표준 S3에 있는 데이터를 간편하게 분석할 수 있는 대화형 쿼리 서비스

SQL을 이용해 S3의 데이터를 분석한다. Log 분석에 사용된다.

Athena Main Page

장점

1. 즉각적인 쿼리 시작

- 서버리스 서비스 👉 서버❌ 데이터 웨어하우스❌

- 복잡한 ETL 프로세스를 설정하지 않고 S3에 저장된 모든 데이터 이용 가능

2. 쿼리당 비용 지불

- 스캔한 데이터에 대해서만 비용 지불 👉 1TB = 5 USD

- Amazon S3에 직접 데이터 쿼리 실행 👉 S3 외에 별도로 스토리지 비용 발생❌

3. 개방성, 강력함, 표준

- Presto 기반 표준 SQL 실행 👉 CSV, JSON, ORC 등 다양한 표준 데이터 형식과 호환

- 데이터 가용성과 내구성 우수 👉 복잡한 분석⭕ 다양한 디바이스에서 사용⭕

4. 매우 빠른 속도

- 대용량 데이터세트에서 대화식 성능 구현 👉 병렬 방식으로 쿼리 자동 실행

*사용 방법*

📌 Workgroup 생성 전, Athena의 결과를 저장할 S3 버킷을 미리 만든다.

Workgroup 생성

메인페이지에서 Workgroup 클릭

create workgroup

- workgroup 이름과 Athena 결과를 저장할 S3 버킷 이름을 넣어준다.

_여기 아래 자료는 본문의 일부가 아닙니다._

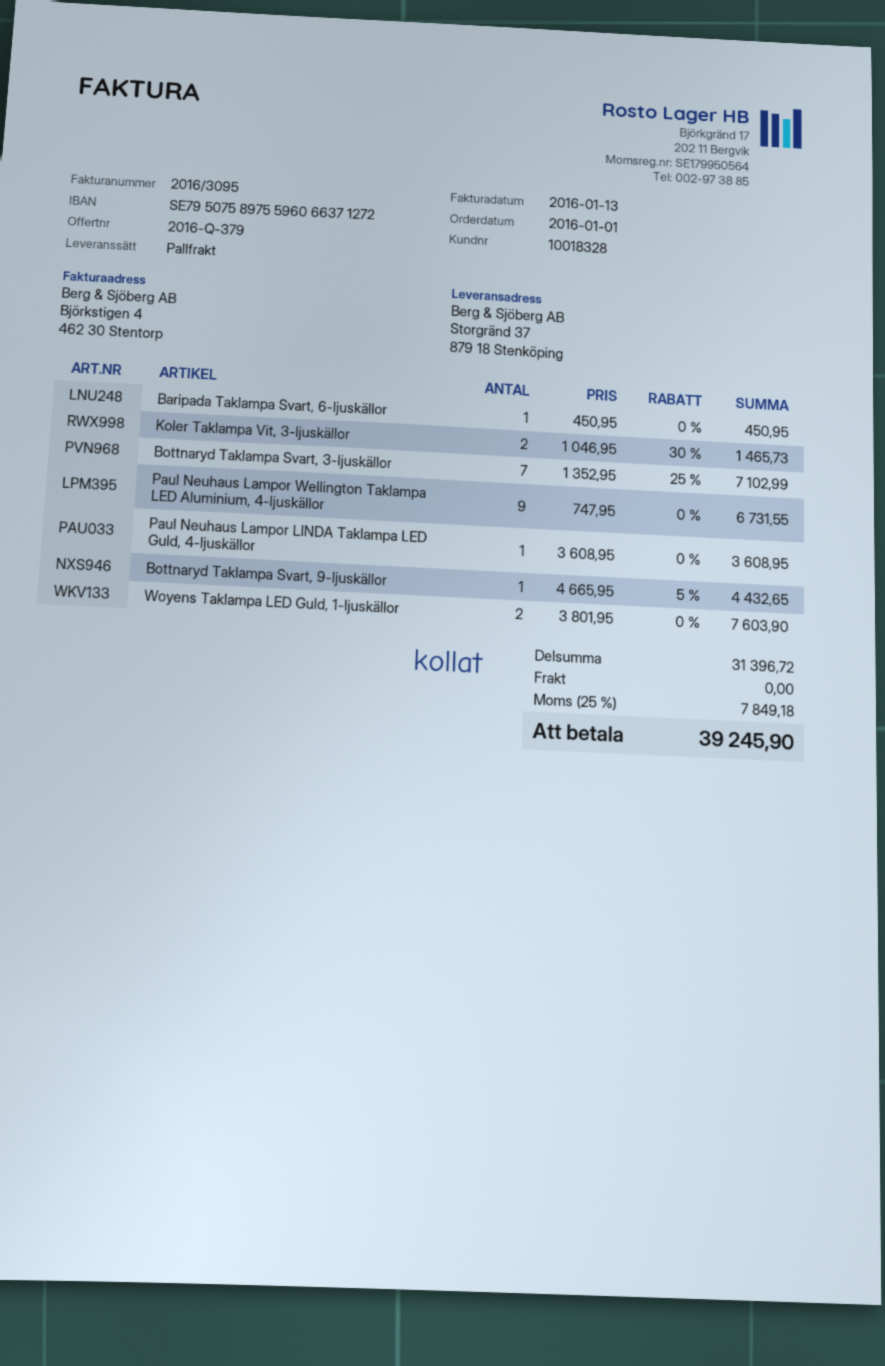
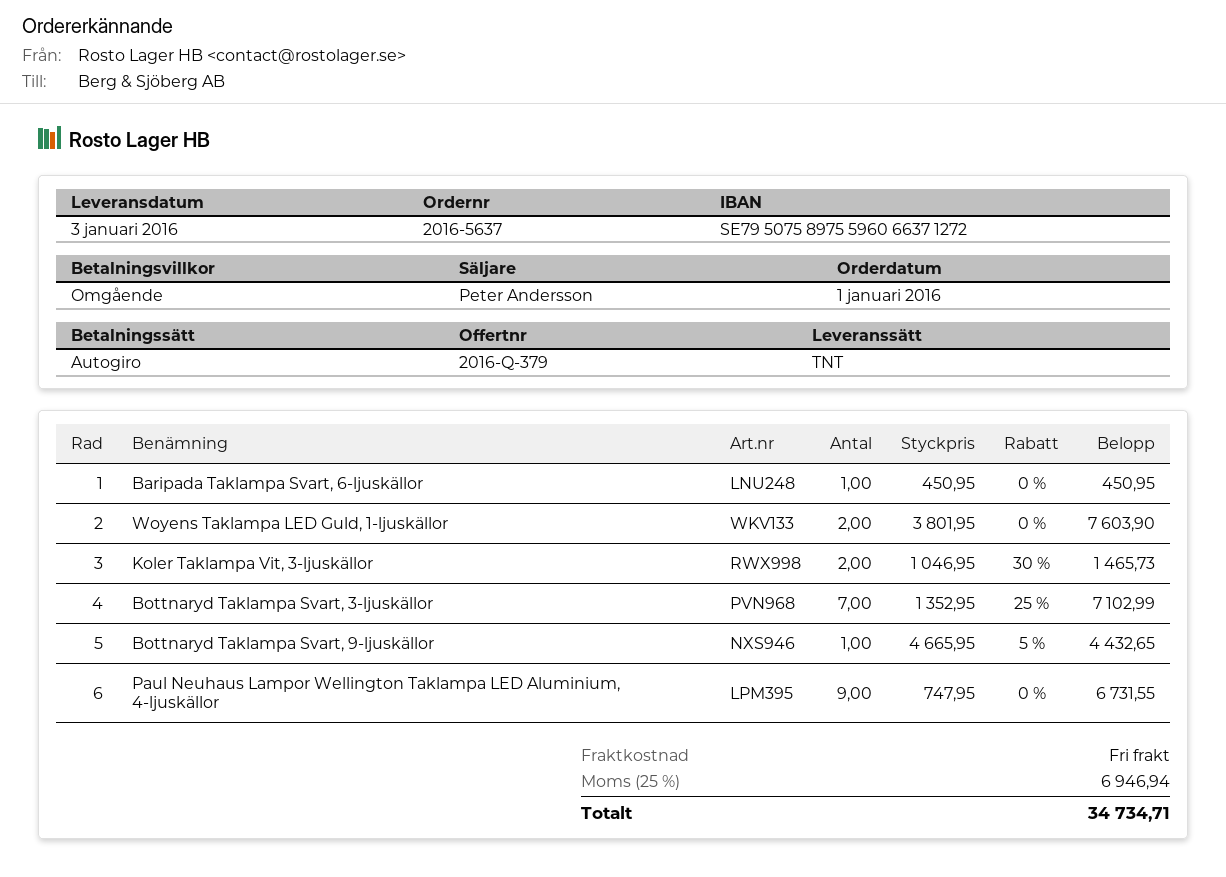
shipping method: pallet freight -> TNT
Paul Neuhaus Lampor LINDA Taklampa LED Guld, 4-ljuskällor: 1 x 3608.95 = 3608.95 -> none
tax: 25% = 7849.18 -> 25% = 6946.94
total: 39245.90 -> 34734.71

- update query engine은 편한 걸로 선택하면 된다.

- [Create workgroup] 클릭

- 새로 생성한 workgroup을 선택 후 [Switch workgroup] 클릭

Query로 S3 분석하기

Table 생성

- AWS 로크 쿼리 사용설명서 https://docs.aws.amazon.com/ko_kr/athena/latest/ug/querying-AWS-service-logs.html

- ALB https://docs.aws.amazon.com/ko_kr/athena/latest/ug/application-load-balancer-logs.html

- NLB https://docs.aws.amazon.com/ko_kr/athena/latest/ug/networkloadbalancer-classic-logs.html

CREATE EXTERNAL TABLE IF NOT EXISTS alb_logs (
            type string,
            time string,
            elb string,
            client_ip string,
            client_port int,
            target_ip string,
            target_port int,
            request_processing_time double,
            target_processing_time double,
            response_processing_time double,
            elb_status_code string,
            target_status_code string,
            received_bytes bigint,
            sent_bytes bigint,
            request_verb string,
            request_url string,
            request_proto string,
            user_agent string,
            ssl_cipher string,
            ssl_protocol string,
            target_group_arn string,
            trace_id string,
            domain_name string,
            chosen_cert_arn string,
            matched_rule_priority string,
            request_creation_time string,
            actions_executed string,
            redirect_url string,
            lambda_error_reason string,
            target_port_list string,
            target_status_code_list string,
            classification string,
            classification_reason string
            )
            ROW FORMAT SERDE 'org.apache.hadoop.hive.serde2.RegexSerDe'
            WITH SERDEPROPERTIES (
            'serialization.format' = '1',
            'input.regex' = 
        '([^ ]*) ([^ ]*) ([^ ]*) ([^ ]*):([0-9]*) ([^ ]*)[:-]([0-9]*) ([-.0-9]*) ([-.0-9]*) ([-.0-9]*) (|[-0-9]*) (-|[-0-9]*) ([-0-9]*) ([-0-9]*) \"([^ ]*) ([^ ]*) (- |[^ ]*)\" \"([^\"]*)\" ([A-Z0-9-]+) ([A-Za-z0-9.-]*) ([^ ]*) \"([^\"]*)\" \"([^\"]*)\" \"([^\"]*)\" ([-.0-9]*) ([^ ]*) \"([^\"]*)\" \"([^\"]*)\" \"([^ ]*)\" \"([^\s]+?)\" \"([^\s]+)\" \"([^ ]*)\" \"([^ ]*)\"')
            LOCATION 's3://your-alb-logs-directory/AWSLogs/<ACCOUNT-ID>/elasticloadbalancing/<REGION>/';

- 마지막의 LOCATION 값만 바꿔주면 된다.

- ex) LOCATION ‘s3://alb-log/AWSLogs/12345678/elasticloadbalancing/ap-northeast-2/’ ▶ s3 버킷 > alb-log > AWSLogs 폴더 > 12345678 계정 > ELB > 서울

- 밑줄 쳐진 부분이 수정해야 할 부분이다.

- 위 Query문을 복사하여 화면에 붙여넣기 한다.

- [Run Query]를 실행하여 테이블을 생성한다. (단축키 Ctrl + Enter)

- 왼쪽에 테이블이 생성 된 것을 확인한다.

Table 조회

- 이후 필요한 것을 쿼리를 이용해 조회하면된다.

- CreateTable을 이용해 여러개의 table을 만들었을 때, 같은 Colum을 가지고 있어서 여러 개를 한 번에 조회하고 싶으면 UNION을 사용한 쿼리문을 작성하면 간단하게 조회할 수 있다.

- 조회를 하면 아래와 같이 결과가 나온다.

특징

- Lambda와 같은 형식으로 이루어지기 떄문에, Run을 누른 만큼 가격이 나간다.

- 찾는 것이 오래 걸릴 수록, 쿼리가 오래 돌아갈수록 과금이 된다.